The less controversial “southern extension” outside this area, to which we did not object, will be allowed, subject to the agreement of planning conditions. In this regard it will be important to ensure that the setting of Boathaugh is protected.

This takes us back to the position in 2015, when Ministers first ruled against the extension into the Buffer Zone. Then Cemex led UNESCO to believe that it accepted the decision, only for the company to launch a last-minute appeal to the Court of Session. The Scottish Government did not contest this, and the case was referred back to a Reporter and another public hearing was held in February 2018.

Ministers’ decision means that Cemex’ appeal has wasted thousands of pounds of its shareholders’ money, the taxpayers’ money, and the money of the objector’s group, and has achieved precisely nothing, other than to harden public and political opposition to the scheme.

Meanwhile the area around the Falls of Clyde has been neglected.

Outside the SWT reserve the effect of the quarry application has been to blight initiatives to improve footpaths or take other initiatives to enhance the Falls of Clyde Designed Landscape.
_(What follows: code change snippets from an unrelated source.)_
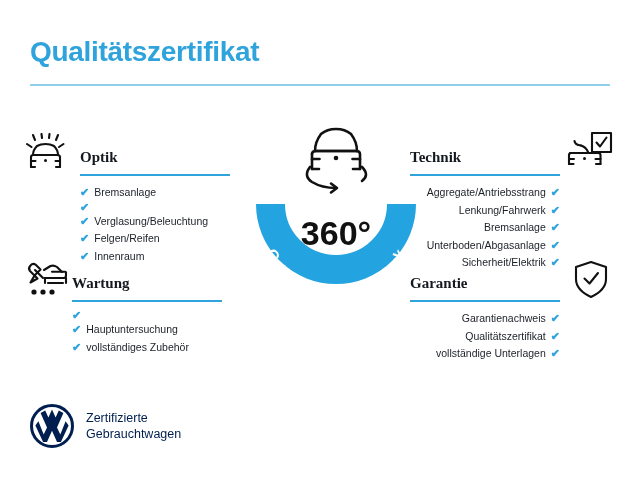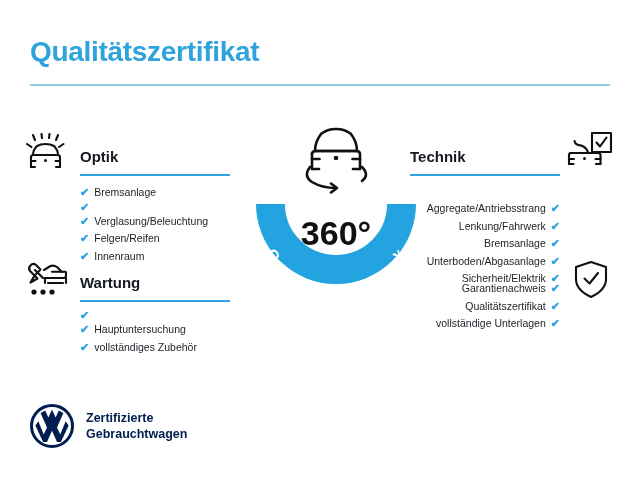--- a/index.html
+++ b/index.html
@@ -43,20 +43,21 @@
   .block-head {
     position: relative;
     height: 30px;
   }
   .block-title {
     font-size: 15px;
     font-weight: bold;
     color: #14181f;
     line-height: 22px;
     white-space: nowrap;
+    font-family: Liberation Serif, serif;
   }
   .block-rule {
     position: absolute;
     left: 0;
     right: 0;
     bottom: 0;
     height: 2px;
     background: #2FA3DC;
   }
   .block-list {
@@ -112,21 +113,21 @@
     position: absolute;
     left: 30px;
     top: 404px;
     display: flex;
     align-items: center;
     gap: 12px;
   }
   .vw-mark { width: 44px; height: 44px; display: block; }
   .footer-text {
     font-size: 12.5px;
-    font-weight: bold;
+    font-weight: normal;
     color: #001E50;
     line-height: 16px;
     white-space: pre-line;
   }
 </style>
 </head>
 <body>
 
 <div class="page-title">Qualitätszertifikat</div>
 <div class="title-rule"></div>
@@ -186,21 +187,21 @@
     <path d="M20 11 L26.5 7 Q30 6 33 8 L38 13"></path>
     <path d="M21 19 L40 19 Q42 19 42 16.5 L42 13.5 Q42 12.8 41.2 12.8 L28 12.8"></path>
     <path d="M21 19 L21 24"></path>
     <path d="M42 19 L42 24"></path>
     <path d="M24 24 L39 24"></path>
     <circle cx="10" cy="33" r="2.6" fill="#111111" stroke="none"></circle>
     <circle cx="19" cy="33" r="2.6" fill="#111111" stroke="none"></circle>
     <circle cx="28" cy="33" r="2.6" fill="#111111" stroke="none"></circle>
   </svg>
 </div>
-<div class="block col-left" style="left:80px; top:272px; width:150px;">
+<div class="block col-left" style="left:72px; top:272px; width:150px;">
   <div class="block-head">
     <div class="block-title">Wartung</div>
     <div class="block-rule"></div>
   </div>
   <ul class="block-list" style="margin-top:8px;">
     <li>
         <span class="check">✔</span>
       </li>
     <li>
         <span class="check">✔</span>
@@ -227,21 +228,21 @@
     <path d="M3 28 L8 28"></path>
     <path d="M29.5 28 L34.5 28"></path>
     <circle cx="18.5" cy="27.5" r="1.5" fill="#111111" stroke="none"></circle>
   </svg>
 </div>
 <div class="block col-right" style="left:410px; top:146px; width:150px;">
   <div class="block-head">
     <div class="block-title">Technik</div>
     <div class="block-rule"></div>
   </div>
-  <ul class="block-list" style="margin-top:24px;">
+  <ul class="block-list" style="margin-top:8px;">
     <li>
         <span>Aggregate/Antriebsstrang</span>
         <span class="check">✔</span>
       </li>
     <li>
         <span>Lenkung/Fahrwerk</span>
         <span class="check">✔</span>
       </li>
     <li>
         <span>Bremsanlage</span>
@@ -258,20 +259,24 @@
   </ul>
 </div>
 
 <div class="sec-icon" style="left:570px; top:259px; width:42px; height:42px;">
   <svg viewBox="0 0 42 42" fill="none" stroke="#111111" stroke-width="2.1" stroke-linecap="round" stroke-linejoin="round">
     <path d="M21 3 L36 8 L36 20 Q36 31 21 38 Q6 31 6 20 L6 8 Z"></path>
     <path d="M14.5 19.5 L19.5 24.5 L28 14"></path>
   </svg>
 </div>
 <div class="block col-right" style="left:410px; top:272px; width:150px;">
+  <div class="block-head">
+    <div class="block-title">Garantie</div>
+    <div class="block-rule"></div>
+  </div>
   <ul class="block-list" style="margin-top:8px;">
     <li>
         <span>Garantienachweis</span>
         <span class="check">✔</span>
       </li>
     <li>
         <span>Qualitätszertifikat</span>
         <span class="check">✔</span>
       </li>
     <li>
In 2013 the Clyde and Avon Valley Landscape Partnership (CAVLP) told us that our proposals for a new footpath would have to wait the outcome of the quarry case.

But CAVLP has come and gone. That opportunity has been missed – although there will be others.

We hope that Cemex is now prepared to give up on its ever more unpopular campaign against Scotland’s heritage and communities. However, it has issued a rather sniffy statement complaining bitterly about the outcome and stating that it is considering its options, including legal action.

So we shall have to wait and see – something that we have become used to.